> _EXERCISE PROMPT_: Print every line of the listing below, starting with the line that holds "2005: 1100 -> none" and going on through the line that holds "Cash and cash equivalents, FY 2006: 400", both included, and print nothing else.

> _GIVEN INFORMATION_:
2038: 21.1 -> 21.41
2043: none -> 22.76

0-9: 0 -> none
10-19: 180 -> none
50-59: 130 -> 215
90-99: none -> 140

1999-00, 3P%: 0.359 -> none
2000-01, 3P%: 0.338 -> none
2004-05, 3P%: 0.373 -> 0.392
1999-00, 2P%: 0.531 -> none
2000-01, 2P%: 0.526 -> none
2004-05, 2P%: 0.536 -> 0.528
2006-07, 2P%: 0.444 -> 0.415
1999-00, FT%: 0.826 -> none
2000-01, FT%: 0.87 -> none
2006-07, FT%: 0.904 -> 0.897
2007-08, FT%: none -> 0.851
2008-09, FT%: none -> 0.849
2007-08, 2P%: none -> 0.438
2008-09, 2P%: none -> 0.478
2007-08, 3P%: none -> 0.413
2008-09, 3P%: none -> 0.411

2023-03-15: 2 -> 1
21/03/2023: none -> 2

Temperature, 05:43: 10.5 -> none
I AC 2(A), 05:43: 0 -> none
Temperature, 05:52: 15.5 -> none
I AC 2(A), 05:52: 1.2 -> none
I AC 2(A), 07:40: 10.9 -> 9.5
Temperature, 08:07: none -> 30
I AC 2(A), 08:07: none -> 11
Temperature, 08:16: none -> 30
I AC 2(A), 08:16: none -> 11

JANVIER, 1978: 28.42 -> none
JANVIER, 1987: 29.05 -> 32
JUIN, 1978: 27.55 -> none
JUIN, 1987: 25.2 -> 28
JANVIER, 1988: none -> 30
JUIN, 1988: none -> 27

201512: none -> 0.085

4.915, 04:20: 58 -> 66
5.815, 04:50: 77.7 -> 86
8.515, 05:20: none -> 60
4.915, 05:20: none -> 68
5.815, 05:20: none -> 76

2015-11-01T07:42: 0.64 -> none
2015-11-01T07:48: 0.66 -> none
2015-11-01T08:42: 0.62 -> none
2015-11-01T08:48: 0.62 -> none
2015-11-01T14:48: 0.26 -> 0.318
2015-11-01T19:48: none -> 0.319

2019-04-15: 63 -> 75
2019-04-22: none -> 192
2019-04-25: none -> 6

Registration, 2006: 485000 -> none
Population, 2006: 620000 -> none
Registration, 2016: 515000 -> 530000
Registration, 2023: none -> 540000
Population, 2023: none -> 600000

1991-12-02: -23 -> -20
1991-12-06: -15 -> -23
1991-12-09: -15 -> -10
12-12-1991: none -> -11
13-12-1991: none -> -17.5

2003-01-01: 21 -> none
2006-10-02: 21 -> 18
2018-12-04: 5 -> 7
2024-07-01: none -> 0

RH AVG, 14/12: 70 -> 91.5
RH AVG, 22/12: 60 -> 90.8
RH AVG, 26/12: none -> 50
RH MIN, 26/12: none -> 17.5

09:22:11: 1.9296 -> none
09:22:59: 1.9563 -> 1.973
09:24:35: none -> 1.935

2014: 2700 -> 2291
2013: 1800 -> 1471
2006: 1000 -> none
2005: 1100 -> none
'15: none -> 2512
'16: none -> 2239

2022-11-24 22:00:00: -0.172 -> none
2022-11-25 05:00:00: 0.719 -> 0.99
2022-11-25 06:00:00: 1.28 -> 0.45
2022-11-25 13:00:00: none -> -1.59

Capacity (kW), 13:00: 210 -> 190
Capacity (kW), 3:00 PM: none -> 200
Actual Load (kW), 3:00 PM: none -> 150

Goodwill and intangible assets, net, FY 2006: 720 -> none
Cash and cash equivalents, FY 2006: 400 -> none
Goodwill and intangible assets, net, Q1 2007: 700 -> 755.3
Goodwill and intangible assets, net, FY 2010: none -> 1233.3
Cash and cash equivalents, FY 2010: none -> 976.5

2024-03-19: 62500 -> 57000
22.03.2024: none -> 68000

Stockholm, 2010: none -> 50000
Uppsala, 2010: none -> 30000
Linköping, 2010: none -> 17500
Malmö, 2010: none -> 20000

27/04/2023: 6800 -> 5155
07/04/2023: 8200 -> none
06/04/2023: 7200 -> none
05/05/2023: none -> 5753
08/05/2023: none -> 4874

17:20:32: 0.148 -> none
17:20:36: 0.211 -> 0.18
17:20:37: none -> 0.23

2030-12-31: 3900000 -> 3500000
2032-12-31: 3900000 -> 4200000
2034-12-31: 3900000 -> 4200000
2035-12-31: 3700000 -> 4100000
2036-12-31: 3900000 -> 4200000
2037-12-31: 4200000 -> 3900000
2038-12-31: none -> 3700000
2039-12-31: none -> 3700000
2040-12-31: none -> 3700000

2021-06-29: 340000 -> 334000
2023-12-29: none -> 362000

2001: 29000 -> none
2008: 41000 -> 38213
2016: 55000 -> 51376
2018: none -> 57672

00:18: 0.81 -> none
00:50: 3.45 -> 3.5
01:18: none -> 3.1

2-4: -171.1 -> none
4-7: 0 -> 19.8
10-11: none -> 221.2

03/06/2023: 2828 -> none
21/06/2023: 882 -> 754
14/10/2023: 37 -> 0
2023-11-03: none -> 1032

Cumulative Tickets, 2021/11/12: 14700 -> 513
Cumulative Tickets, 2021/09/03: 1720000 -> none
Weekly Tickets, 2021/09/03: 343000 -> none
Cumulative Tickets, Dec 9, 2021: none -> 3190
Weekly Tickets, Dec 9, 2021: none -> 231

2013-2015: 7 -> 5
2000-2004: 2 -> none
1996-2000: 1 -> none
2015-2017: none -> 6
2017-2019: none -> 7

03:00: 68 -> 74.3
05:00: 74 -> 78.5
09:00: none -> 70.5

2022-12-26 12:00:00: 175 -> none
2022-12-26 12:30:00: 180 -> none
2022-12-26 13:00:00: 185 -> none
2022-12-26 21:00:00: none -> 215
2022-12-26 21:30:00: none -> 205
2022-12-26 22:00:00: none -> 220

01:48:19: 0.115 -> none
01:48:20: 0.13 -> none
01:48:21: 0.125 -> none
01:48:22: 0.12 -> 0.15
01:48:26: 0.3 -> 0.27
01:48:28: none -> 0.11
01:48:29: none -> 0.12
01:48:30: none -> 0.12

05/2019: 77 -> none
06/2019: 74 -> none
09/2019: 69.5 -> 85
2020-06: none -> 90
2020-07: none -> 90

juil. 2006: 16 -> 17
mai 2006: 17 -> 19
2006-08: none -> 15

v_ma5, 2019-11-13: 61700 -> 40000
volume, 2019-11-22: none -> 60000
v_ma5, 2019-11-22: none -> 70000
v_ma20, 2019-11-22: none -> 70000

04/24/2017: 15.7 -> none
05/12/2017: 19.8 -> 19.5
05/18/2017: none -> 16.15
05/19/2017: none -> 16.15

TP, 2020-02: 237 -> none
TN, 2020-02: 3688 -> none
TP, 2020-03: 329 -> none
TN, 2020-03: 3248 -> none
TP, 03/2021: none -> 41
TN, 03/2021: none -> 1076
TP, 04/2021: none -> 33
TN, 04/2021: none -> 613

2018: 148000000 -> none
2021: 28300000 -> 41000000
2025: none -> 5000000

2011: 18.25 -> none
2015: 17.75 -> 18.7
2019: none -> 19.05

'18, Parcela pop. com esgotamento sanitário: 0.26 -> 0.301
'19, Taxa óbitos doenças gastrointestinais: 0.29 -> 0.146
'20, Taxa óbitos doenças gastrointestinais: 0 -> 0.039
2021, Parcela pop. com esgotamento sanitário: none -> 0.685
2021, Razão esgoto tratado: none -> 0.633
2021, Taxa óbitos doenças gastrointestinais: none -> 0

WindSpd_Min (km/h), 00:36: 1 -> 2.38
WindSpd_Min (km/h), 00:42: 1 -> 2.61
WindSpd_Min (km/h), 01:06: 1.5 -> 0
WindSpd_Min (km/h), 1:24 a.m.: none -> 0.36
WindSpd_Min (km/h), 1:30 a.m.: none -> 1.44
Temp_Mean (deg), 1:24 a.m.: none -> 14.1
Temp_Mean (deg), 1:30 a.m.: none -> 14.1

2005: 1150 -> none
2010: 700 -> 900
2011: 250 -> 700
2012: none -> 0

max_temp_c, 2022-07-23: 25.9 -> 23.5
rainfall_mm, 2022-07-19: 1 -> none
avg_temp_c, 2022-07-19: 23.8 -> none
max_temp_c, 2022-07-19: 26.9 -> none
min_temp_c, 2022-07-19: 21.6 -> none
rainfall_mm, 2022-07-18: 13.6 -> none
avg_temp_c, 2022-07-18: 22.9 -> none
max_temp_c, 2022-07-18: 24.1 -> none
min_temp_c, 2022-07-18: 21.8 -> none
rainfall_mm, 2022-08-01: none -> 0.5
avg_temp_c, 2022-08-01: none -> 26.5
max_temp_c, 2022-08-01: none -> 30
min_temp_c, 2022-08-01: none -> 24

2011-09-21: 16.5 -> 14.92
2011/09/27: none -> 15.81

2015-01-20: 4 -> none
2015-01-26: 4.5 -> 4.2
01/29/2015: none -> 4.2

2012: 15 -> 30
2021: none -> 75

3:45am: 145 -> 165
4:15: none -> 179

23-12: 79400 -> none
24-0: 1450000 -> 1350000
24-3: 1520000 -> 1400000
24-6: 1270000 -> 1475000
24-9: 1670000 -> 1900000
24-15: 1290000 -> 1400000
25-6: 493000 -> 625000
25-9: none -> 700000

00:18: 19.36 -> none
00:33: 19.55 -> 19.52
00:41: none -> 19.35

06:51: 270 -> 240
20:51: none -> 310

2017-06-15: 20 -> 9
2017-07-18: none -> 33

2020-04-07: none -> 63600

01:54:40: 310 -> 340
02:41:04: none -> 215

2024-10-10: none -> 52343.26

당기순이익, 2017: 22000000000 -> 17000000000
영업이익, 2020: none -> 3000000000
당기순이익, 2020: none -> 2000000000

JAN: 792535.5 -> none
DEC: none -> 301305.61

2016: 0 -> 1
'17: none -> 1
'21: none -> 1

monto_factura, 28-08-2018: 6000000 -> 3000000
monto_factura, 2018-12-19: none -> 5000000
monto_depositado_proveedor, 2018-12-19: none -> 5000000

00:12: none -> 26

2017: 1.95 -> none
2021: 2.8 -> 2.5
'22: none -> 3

> _EXERCISE SOLUTION_:
2005: 1100 -> none
'15: none -> 2512
'16: none -> 2239

2022-11-24 22:00:00: -0.172 -> none
2022-11-25 05:00:00: 0.719 -> 0.99
2022-11-25 06:00:00: 1.28 -> 0.45
2022-11-25 13:00:00: none -> -1.59

Capacity (kW), 13:00: 210 -> 190
Capacity (kW), 3:00 PM: none -> 200
Actual Load (kW), 3:00 PM: none -> 150

Goodwill and intangible assets, net, FY 2006: 720 -> none
Cash and cash equivalents, FY 2006: 400 -> none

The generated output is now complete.